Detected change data
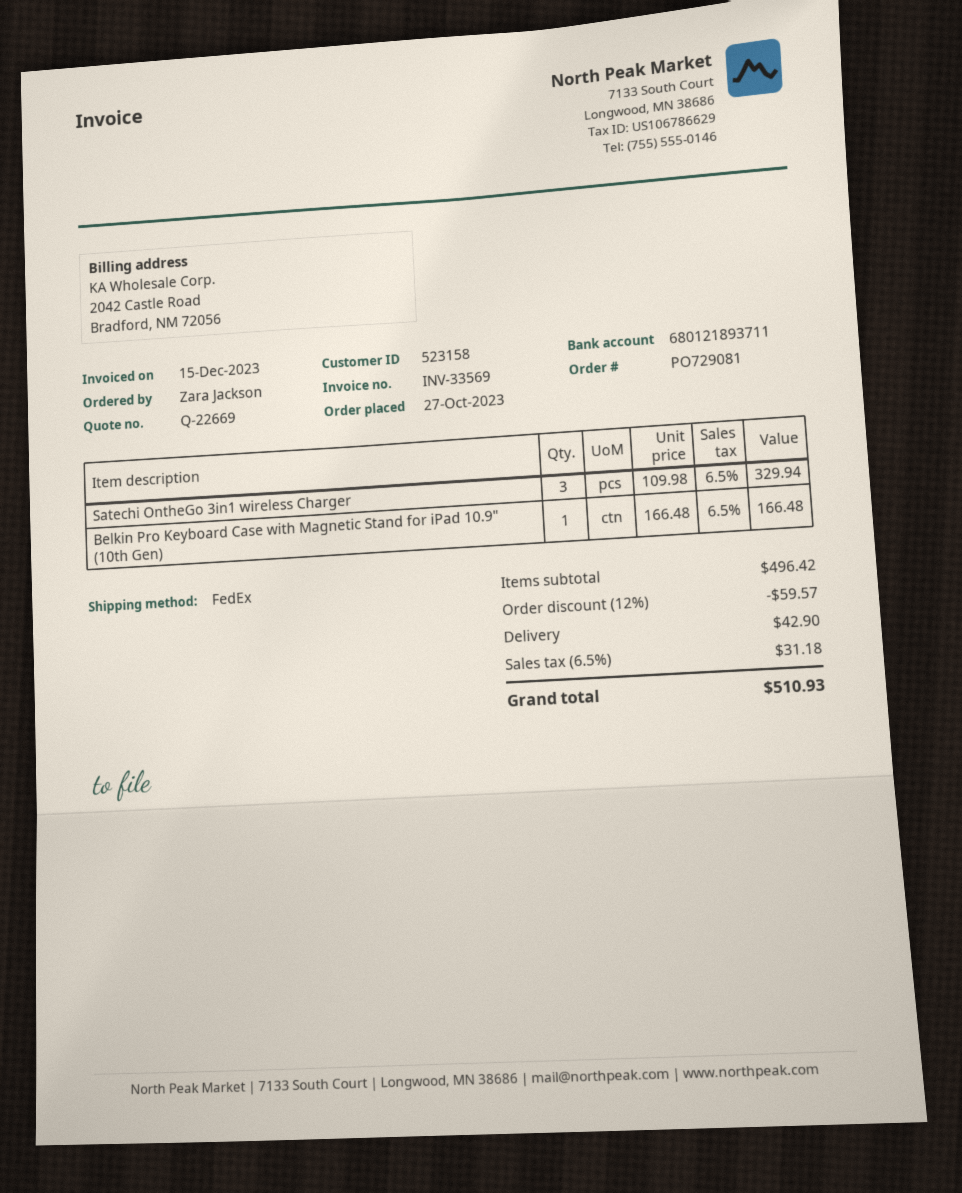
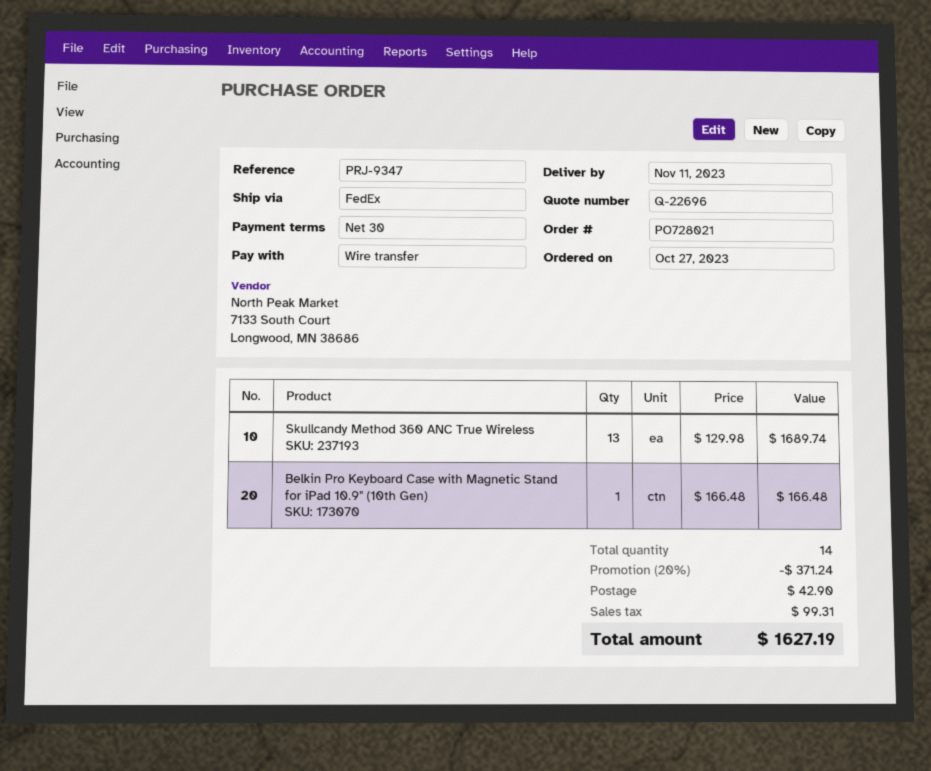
quote number: Q-22669 -> Q-22696
order number: PO729081 -> PO728021
Satechi OntheGo 3in1 wireless Charger: 3 x 109.98 = 329.94 -> none
Skullcandy Method 360 ANC True Wireless: none -> 13 x 129.98 = 1689.74
discount: 12% = 59.57 -> 20% = 371.24
tax: 31.18 -> 99.31
total: 510.93 -> 1627.19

» **Problem to solve**: A verbatim printout of the entries above is expected, free of pictures.

» **Task solution**:
quote number: Q-22669 -> Q-22696
order number: PO729081 -> PO728021
Satechi OntheGo 3in1 wireless Charger: 3 x 109.98 = 329.94 -> none
Skullcandy Method 360 ANC True Wireless: none -> 13 x 129.98 = 1689.74
discount: 12% = 59.57 -> 20% = 371.24
tax: 31.18 -> 99.31
total: 510.93 -> 1627.19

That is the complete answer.